Philippine President Marcos says he will fight the Vice President’s plan to have him killed

MANILA, Philippines (AP) – Philippine President Ferdinand Marcos Jr. described Monday one public threat of the vice president having him killed by an assassin as a criminal plot and vowing to fight it, in a looming showdown between the country’s two top leaders.

Vice President Sara Duterte said in an online news conference on Saturday that she has contracted an assassin to kill the president, his wife and the speaker of the House of Representatives if she herself is killed, in a threat she warned was not a joke.

The national police and military immediately beefed up the president’s security, and the Justice Department said it would summon the vice president for an investigation. The National Security Council said it considered the threat a national security concern.

The vice president, a lawyer, later tried to walk back her remarks, saying it was not an actual threat but an expression of concern for her own safety over an unspecified threat.

“Why should I kill him, if not to get revenge from the grave? There is no reason for me to kill him. What is the benefit to me?” Duterte told reporters.

“The criminal plot should not be allowed to pass,” Marcos said in a televised statement without mentioning Duterte by name. “I will fight it.”

“As a democratic country, we have to uphold the rule of law,” Marcos said.

Marcos ran with Duterte as his vice presidential candidate in the May 2022 election, and both won landslide victories on a campaign call for national unity. In the Philippines, the two posts are elected separately.

However, the two leaders and their camps soon had a bitter quarrel over important differences, including in theirs approaches to China’s aggressive territorial claims in the disputed South China Sea. Duterte resigned from the Marcos cabinet in June as education secretary and head of an anti-insurgency agency.
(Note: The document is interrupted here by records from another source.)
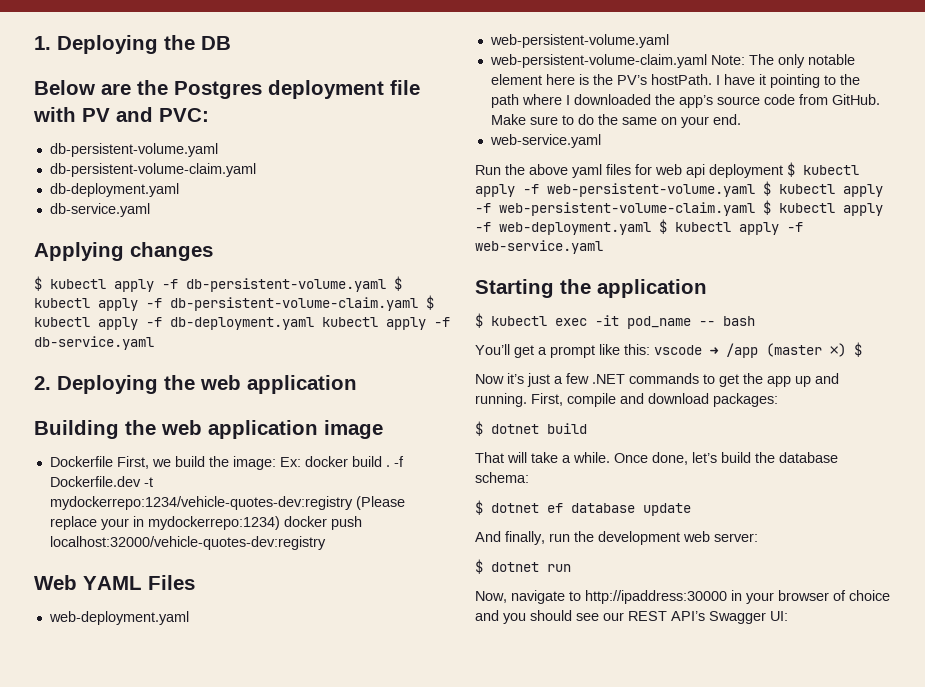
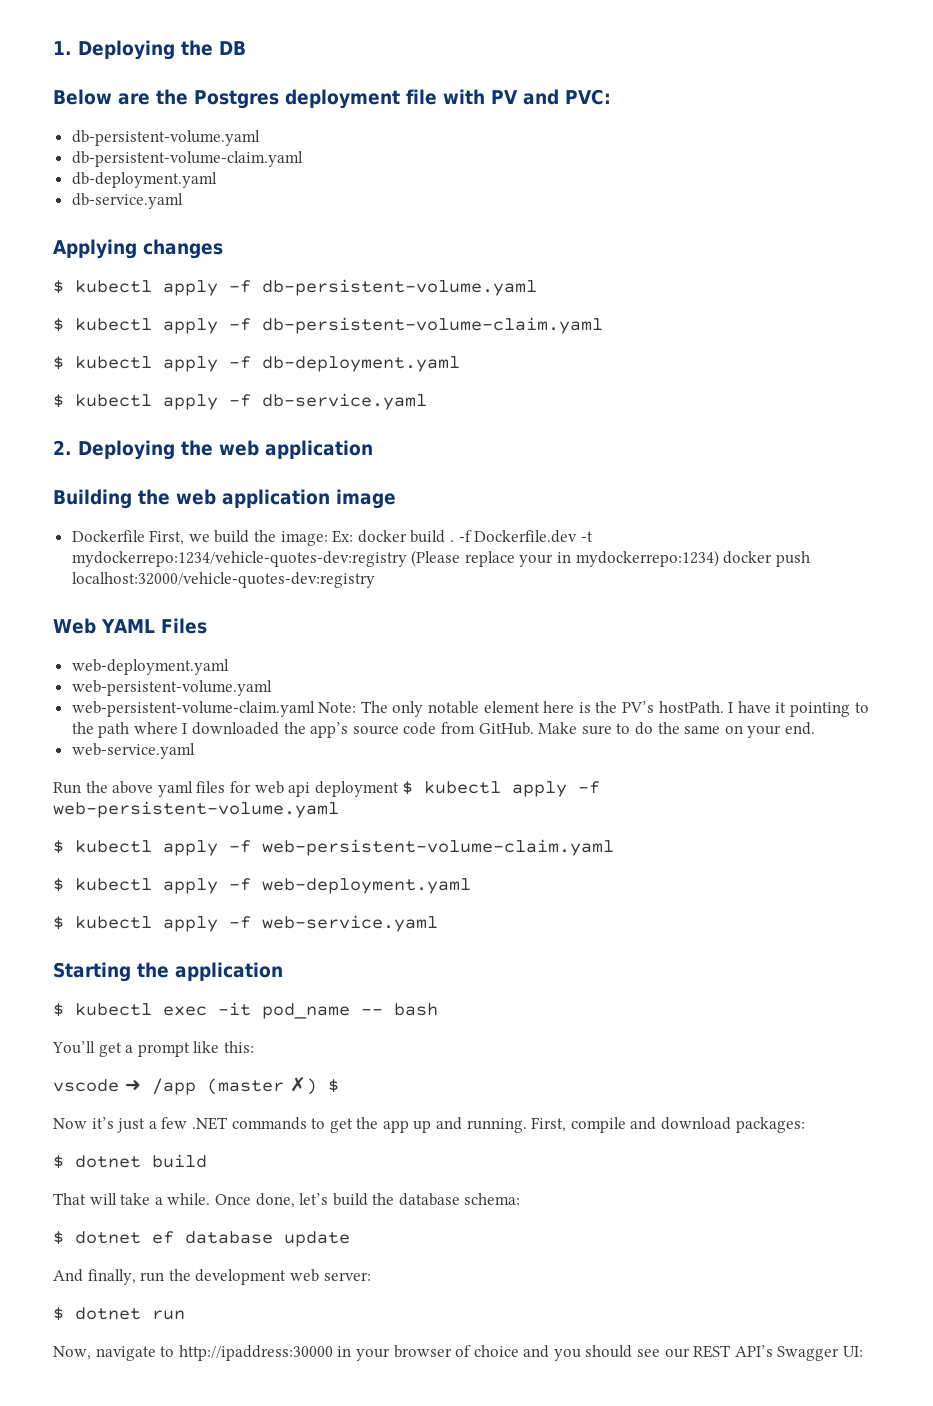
- $ kubectl apply -f db-persistent-volume.yaml $ kubectl apply -f db-persistent-volume-claim.yaml $ kubectl apply -f db-deployment.yaml kubectl apply -f db-service.yaml
+ $ kubectl apply -f db-persistent-volume.yaml
+ $ kubectl apply -f db-persistent-volume-claim.yaml
+ $ kubectl apply -f db-deployment.yaml
+ $ kubectl apply -f db-service.yaml
- Run the above yaml files for web api deployment $ kubectl apply -f web-persistent-volume.yaml $ kubectl apply -f web-persistent-volume-claim.yaml $ kubectl apply -f web-deployment.yaml $ kubectl apply -f web-service.yaml
+ Run the above yaml files for web api deployment $ kubectl apply -f web-persistent-volume.yaml
+ $ kubectl apply -f web-persistent-volume-claim.yaml
+ $ kubectl apply -f web-deployment.yaml
+ $ kubectl apply -f web-service.yaml
- You’ll get a prompt like this: vscode ➜ /app (master ✗) $
+ You’ll get a prompt like this:
+ vscode ➜ /app (master ✗) $

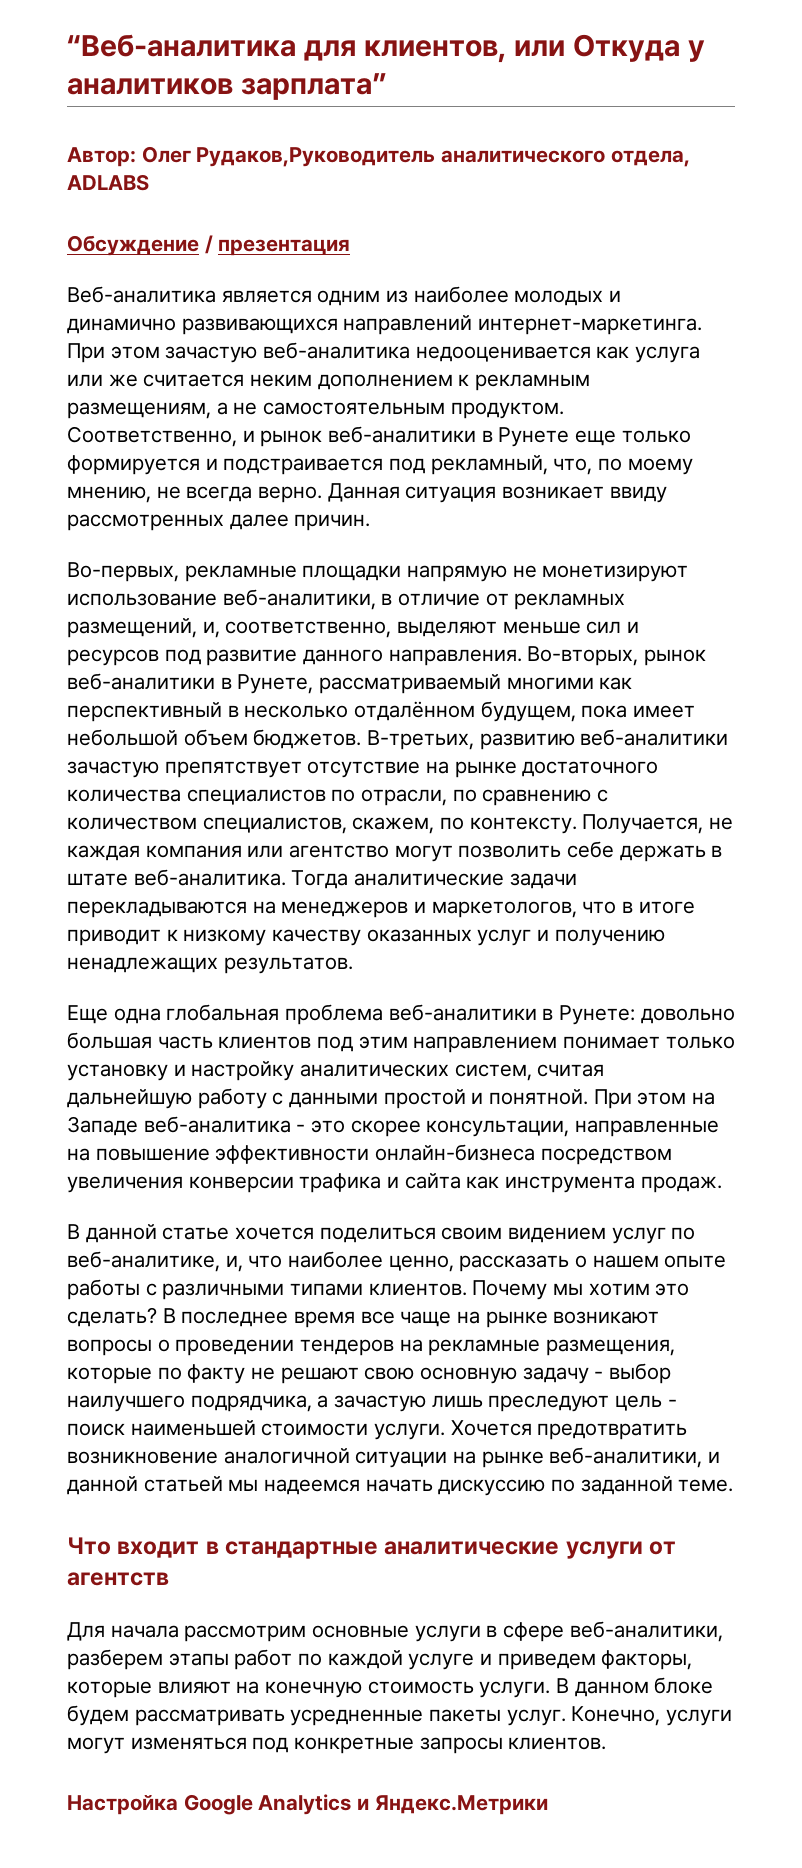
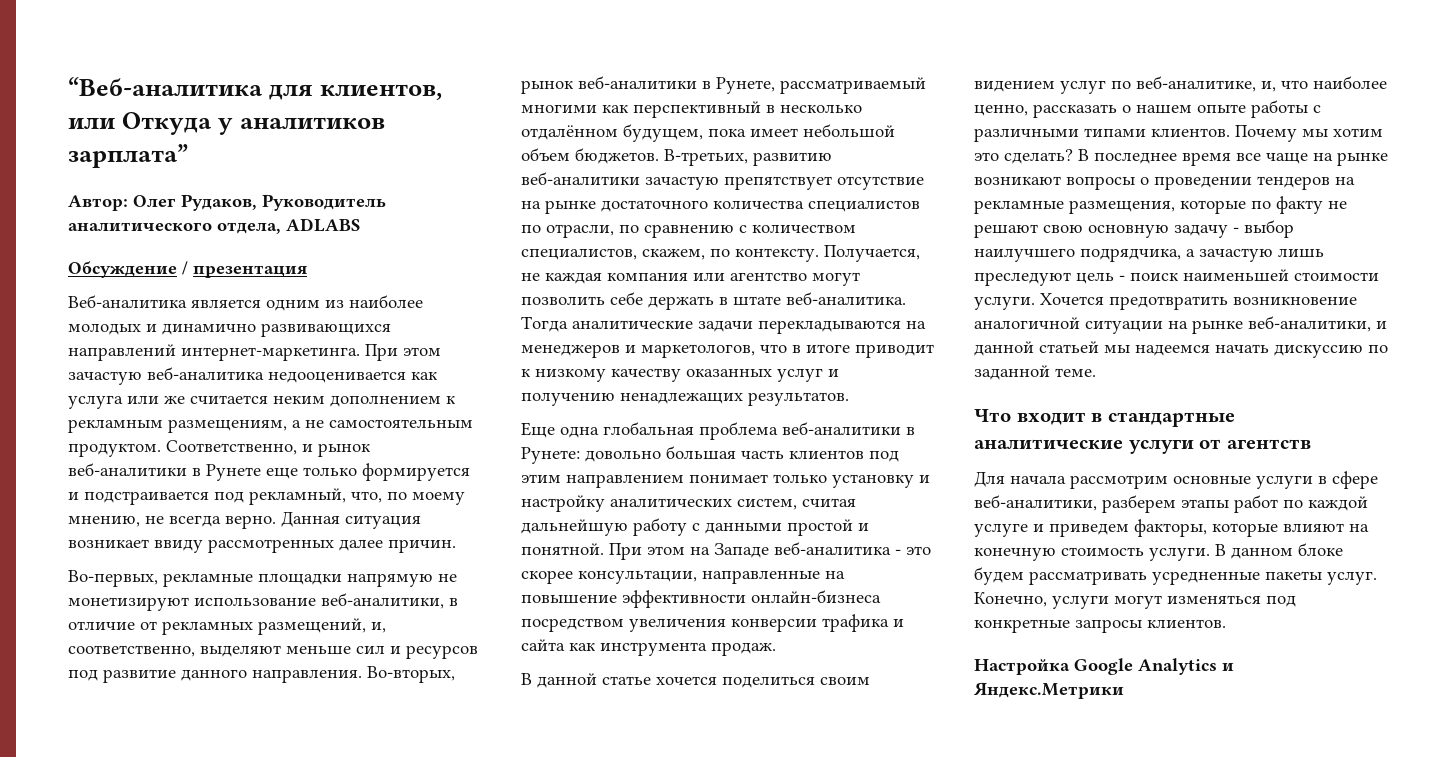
- Автор: Олег Рудаков,Руководитель аналитического отдела, ADLABS
+ Автор: Олег Рудаков, Руководитель аналитического отдела, ADLABS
On Monday, Justice Secretary Jesse Andres said in a press conference that Duterte would be subpoenaed to face an investigation.

Andres called the vice president “the self-confessed mastermind” of a “premeditated plan to assassinate the president.” All government resources and law enforcement agencies will be mobilized to identify the alleged assassin and determine criminal responsibility, he said.

“We have to maintain order in a civilized society by upholding the rule of law and we will apply the full force and power of the law to this,” Andres said.

Under Philippine law, such public remarks may constitute a crime of threatening to cause harm to a person or his family, punishable by imprisonment and a fine.

The Philippine Constitution states that if a President dies, sustains a permanent disability, is removed from office, or resigns, the Vice President takes over and serves for the remainder of the term.

Duterte said she was ready to face investigators or an impeachment complaint in Congress, but added that she would also demand answers to her allegations against Marcos and his allies.

“I will not allow what they did to me to pass either,” she told reporters.

The vice president is the daughter of Marcos’ predecessor, Rodrigo Dutertewhose police-enforced anti-narcotics crackdown, when he was the city’s mayor and later president, left thousands of mostly petty drug suspects dead in killings that the International Criminal Court has investigated as a possible crime against humanity.

Like his equally outspoken father, the vice president became a vocal critic of Marcos, his wife Liza Araneta-Marcos and House Speaker Martin Romualdez, the president’s cousin, accusing them of corruption, incompetence and political persecution by the Duterte family and its supporters.

Last month, the vice president told reporters that her relationship with Marcos had “gone so toxic” that she envisioned “cutting off his head.

Romualdez told the House of Representatives that the vice president was trying to divert attention from her alleged misuse of public funds, which Congress is investigating. Several lawmakers reaffirmed their confidence in the House speech and condemned Duterte’s remarks.

Her latest tirade was sparked by the decision by members of the House of Representatives allied with Romualdez and Marcos to detain Duterte’s chief of staff, Zuleika Lopez, who was accused of obstructing a congressional investigation into possible abuse of Duterte’s budget as vice president and education secretary. Lopez has been detained in a hospital after being traumatized by a plan by lawmakers to temporarily detain her in jail.

In a pre-dawn online news conference on Saturday, an angry Duterte accused Marcos of incompetence as president and of being a liar, along with his wife and the speaker of the House, in expletive-filled remarks.

As concerns about her safety were raised, Duterte, 46, suggested there was an unspecified plan to kill her. “Don’t worry about my safety because I have spoken to someone. I said ‘if I am killed, you kill BBM, Liza Araneta and Martin Romualdez. No joke, no joke,'” the vice president said without elaborating and using the initials, which many use to refer to the president.

“I have given my order: ‘If I die, don’t stop until you kill them.’ And he said, ‘yes,'” the vice president said.